While Benoît has a good hand for doing current or classic or political themes – I’m thinking here of her most recent work, Archée, touching on the power and place of women, she also tends to embed such broader questions of dance nature as “the diffusion of images and their articulation into the body” or “body knowledge and memory” or “co-opting body with image in social choreography”.

Archée makes its Paris début as I publish, at the Palais de Chaillot, National Dance Theater, from 8 to 17 June, 2022.

At some point during our long conversation does a sort of Ode to a Grecian Urn invocation. I can’t recall if it happens à propos of any one of our talking points, but she stands, walks, situates, positions and then swings her leg up from the exact join of her hip, rippling thigh, knee, ankle, foot upward until the root, arch and spread of her sole comes lightly against the flat smooth plaster of the wall just behind her chair. Judgments and terms roll over me. To me, foot and wall become numinous: I feel, “each itself, themselves together”. That’s good “dance”! Again to myself, I figure “ballet” though I can’t recall offhand such an image, let alone such a move in ballet. Maybe it’s the “gracefulness”.

Mylène Benoît today bills herself a visual artist as well as a choreographer, which she describes as doing “choral arrangement”. During our chat she says she thinks of the body as a corps sachant, “an information body” at macro and micro (cellular) level. Dance, she also tells me, is movement over which we can impose or share cultural images or emotions, or teach ourselves emotions. In this communication function, dance is “primary belonging”.

Her present thinking, Benoît says, has its origins in her first creation project, a video installation, which got her wondering about the authenticity of the images of emotions and attitudes she was using.  She wondered, for instance, whether and how the cartoon images of emotional states such as anger, sadness, or surprise derived from real body states or postures. Using short choreographies to explore the issue, she says she was surprised to understand that the images, or memes, she was using were not attached to real-body experience. They were, instead, a part of a separate narrative repertory – “figures” – representing “emotions” that may or may not exist, or, if they exist, may or may not be universally or, even, just, identifiable. In a nutshell, figures or memes are ways of talking about movement but do not describe or express it.

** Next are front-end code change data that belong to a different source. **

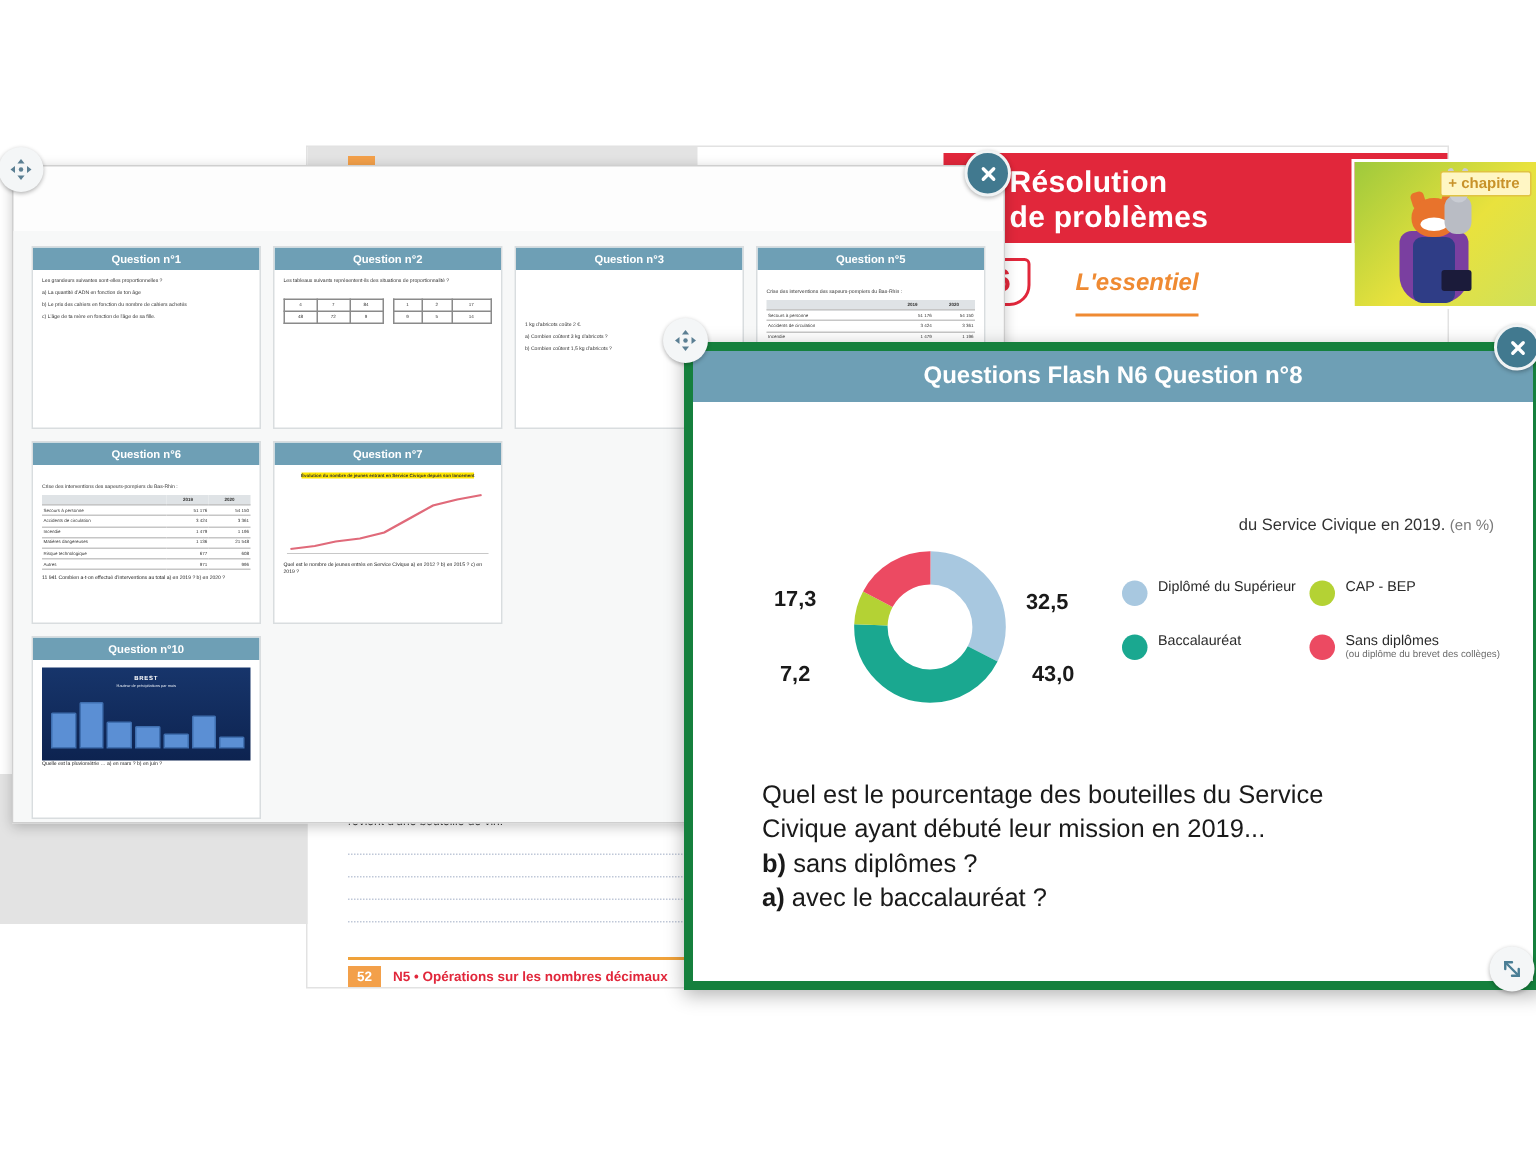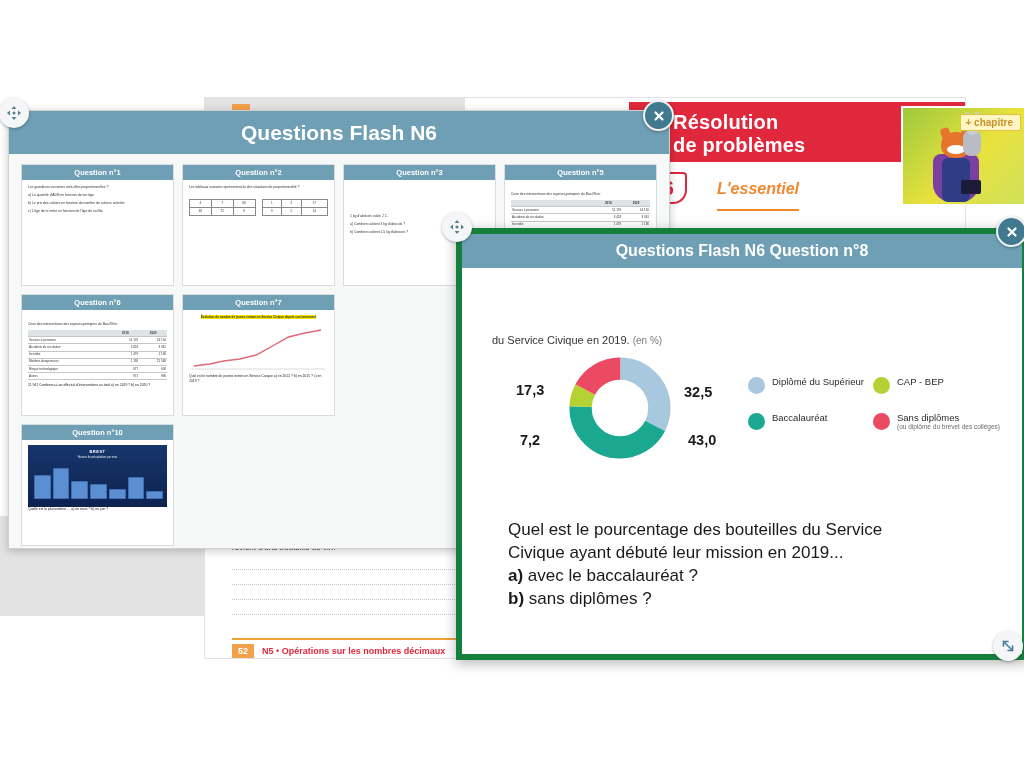"Questions Flash N6" div.titlebar { html: <div> <span>Questions Flash N6</span> </div> -> none }
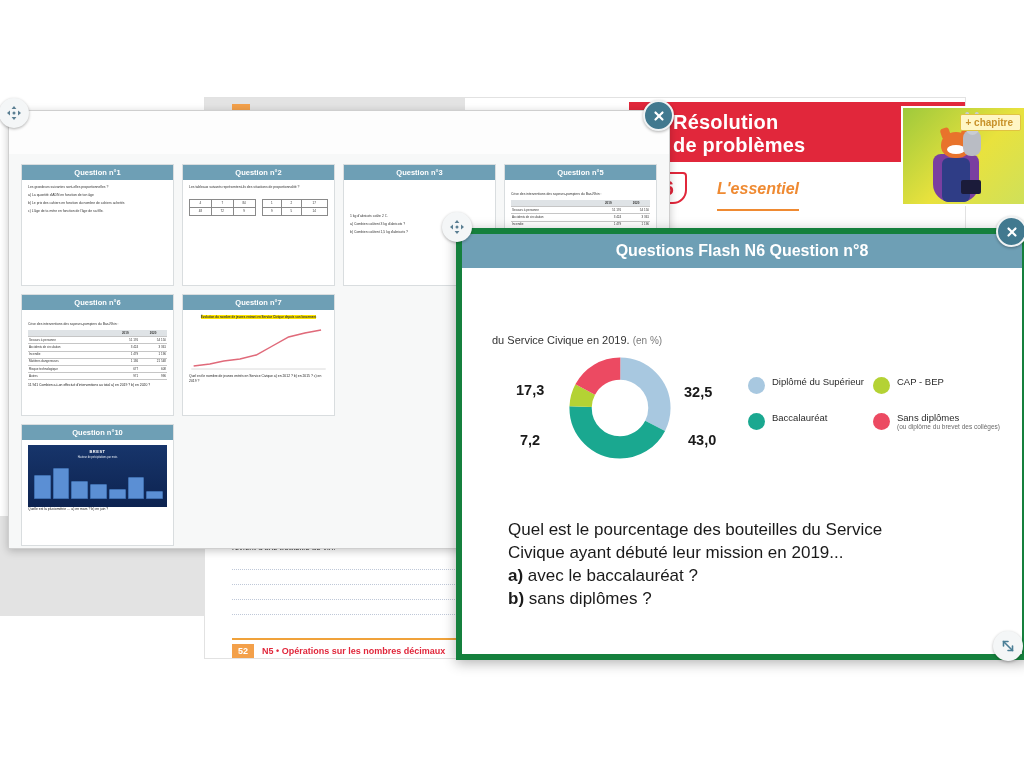"du Service Civique en 2019." .chart-sub { margin-top: 6px -> 16px; text-align: left -> right }
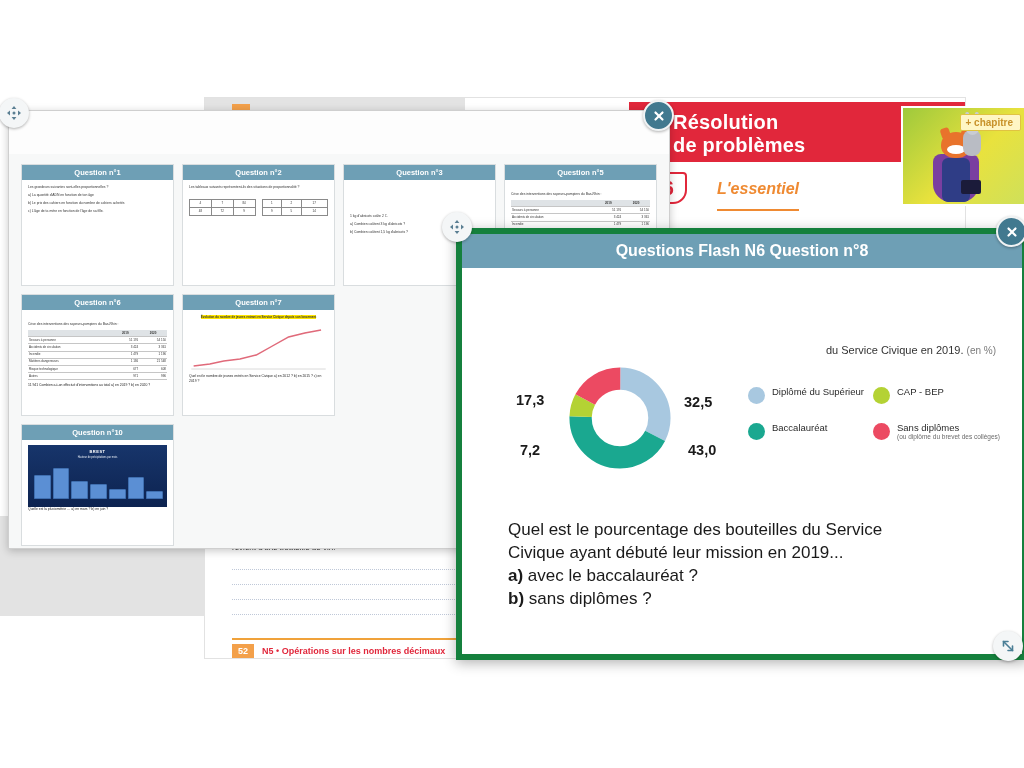"a) avec le baccalauréat ?" div { order: before "b) sans diplômes ?" -> after "b) sans diplômes ?" }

Body movement itself references the whole movement of an individual as it interacts with and relates to itself and Others.

L’AVEUGLEMENT: “The body in transformation of forms of encounter with the world. Photo © Patrick Berger

As a result of her explorations and experience, Benoît says she determined to use only real-body experience in her choreographies. But, although movement communicates, movement is essentially “silent”.

What Benoît means by “silent”, I think, is something like “present without language”. Remember the opening scene in 2001, Space Odyssey. Some apes suddenly start whooping it up around a monolith. The whooping it up against the silent monolith enables the production of a third thing – for Kubrick, a “human” – that is different from the apes and differently perceives the monolith differently.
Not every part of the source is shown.